Sul modus operandi della società, francamente lo vedo cambiato perchè non ricordo un mercato in cui abbia visto un giocatore fare bene in Serie A e pensare "questo sarebbe da prenderlo" e poi vederlo arrivare.
Rispetto ai mercati di Tare la differenza c'è e si vede tutta, a parte pochissime eccezioni (vedi SMS e DeVrij) non abbiamo mai preso giovani che obiettivamente si erano messi in mostra e avevano appeal con altri club.

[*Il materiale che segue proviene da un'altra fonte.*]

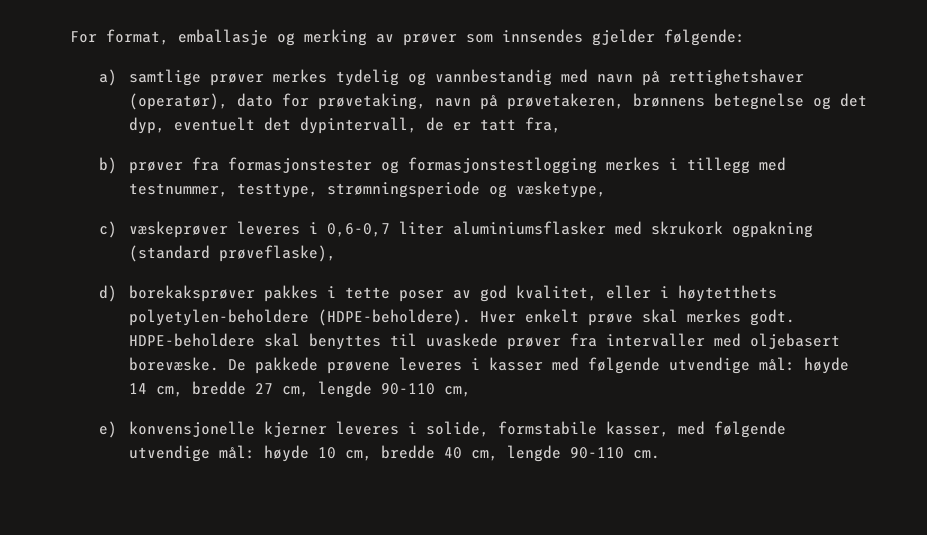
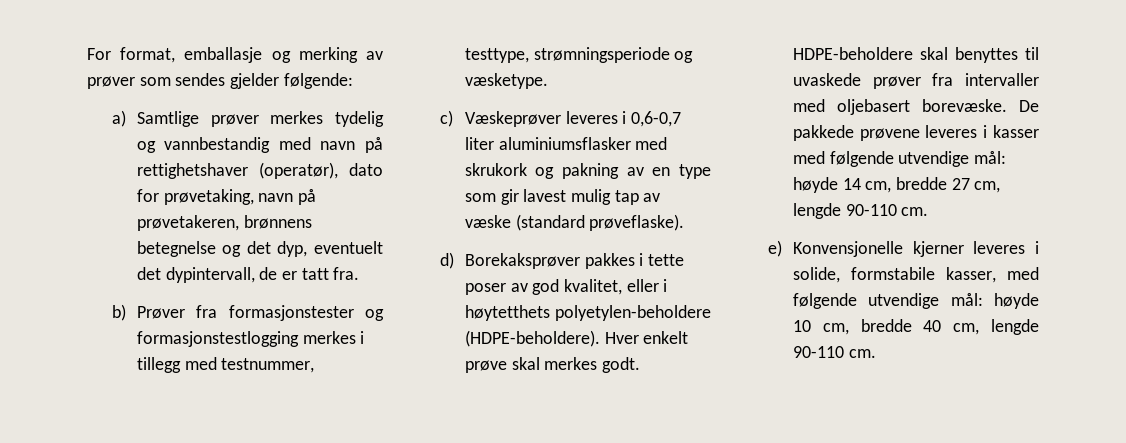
- For format, emballasje og merking av prøver som innsendes gjelder følgende:
+ For format, emballasje og merking av prøver som sendes gjelder følgende:
- a) samtlige prøver merkes tydelig og vannbestandig med navn på rettighetshaver (operatør), dato for prøvetaking, navn på prøvetakeren, brønnens betegnelse og det dyp, eventuelt det dypintervall, de er tatt fra,
+ a) Samtlige prøver merkes tydelig og vannbestandig med navn på rettighetshaver (operatør), dato for prøvetaking, navn på prøvetakeren, brønnens betegnelse og det dyp, eventuelt det dypintervall, de er tatt fra.
- b) prøver fra formasjonstester og formasjonstestlogging merkes i tillegg med testnummer, testtype, strømningsperiode og væsketype,
+ b) Prøver fra formasjonstester og formasjonstestlogging merkes i tillegg med testnummer, testtype, strømningsperiode og væsketype.
- c) væskeprøver leveres i 0,6-0,7 liter aluminiumsflasker med skrukork ogpakning (standard prøveflaske),
+ c) Væskeprøver leveres i 0,6-0,7 liter aluminiumsflasker med skrukork og pakning av en type som gir lavest mulig tap av væske (standard prøveflaske).
- d) borekaksprøver pakkes i tette poser av god kvalitet, eller i høytetthets polyetylen-beholdere (HDPE-beholdere).
+ d) Borekaksprøver pakkes i tette poser av god kvalitet, eller i høytetthets polyetylen-beholdere (HDPE-beholdere).
- De pakkede prøvene leveres i kasser med følgende utvendige mål: høyde 14 cm, bredde 27 cm, lengde 90-110 cm,
+ De pakkede prøvene leveres i kasser med følgende utvendige mål: høyde 14 cm, bredde 27 cm, lengde 90-110 cm.
- e) konvensjonelle kjerner leveres i solide, formstabile kasser, med følgende utvendige mål: høyde 10 cm, bredde 40 cm, lengde 90-110 cm.
+ e) Konvensjonelle kjerner leveres i solide, formstabile kasser, med følgende utvendige mål: høyde 10 cm, bredde 40 cm, lengde 90-110 cm.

Il mercato Tariano era tutto su prospetti di dubbio valore (Berisha, Jony, Muriqi) oppure giocatori da rilanciare (Immobile fra tutti), Fabiani sembra che invece stia andando a prendere quei giocatori che sulla carta veramente possono esplodere (Rovella, Guendouzi, Noslin, Tchaouna...).
Se andiamo a vedere gli ultimi 12 mesi, sono entrati giocatori che come tipologie Torino anche no.
Io sono fiducioso sopratutto per lo spogliatoio, abbiamo parlato per anni di "problema mentale", accettiamo il fatto che il "problema mentale" erano i senatori.
Il modus della società è diverso, ora si vende. E questo è sempre stato il grande, supremo problema.
Non era il Marcos Antonio di turno, era il fatto che non riuscivamo MAI a darlo via dopo aver appurato che non fosse funzionale al progetto.
Io in questo vedo delle differenze, già a cominciare con Milinkovic: voleva andarsene e lo abbiamo ceduto. Wow, era seriamente una cosa che prima non succedeva. Prima regnava sovrano il "ha un contratto, resta" con tutte le conseguenze nefaste per il clima generale, che poi sfociava nei cosidetti problemi di "mentalità" che ogni tanto saltavano sempre fuori.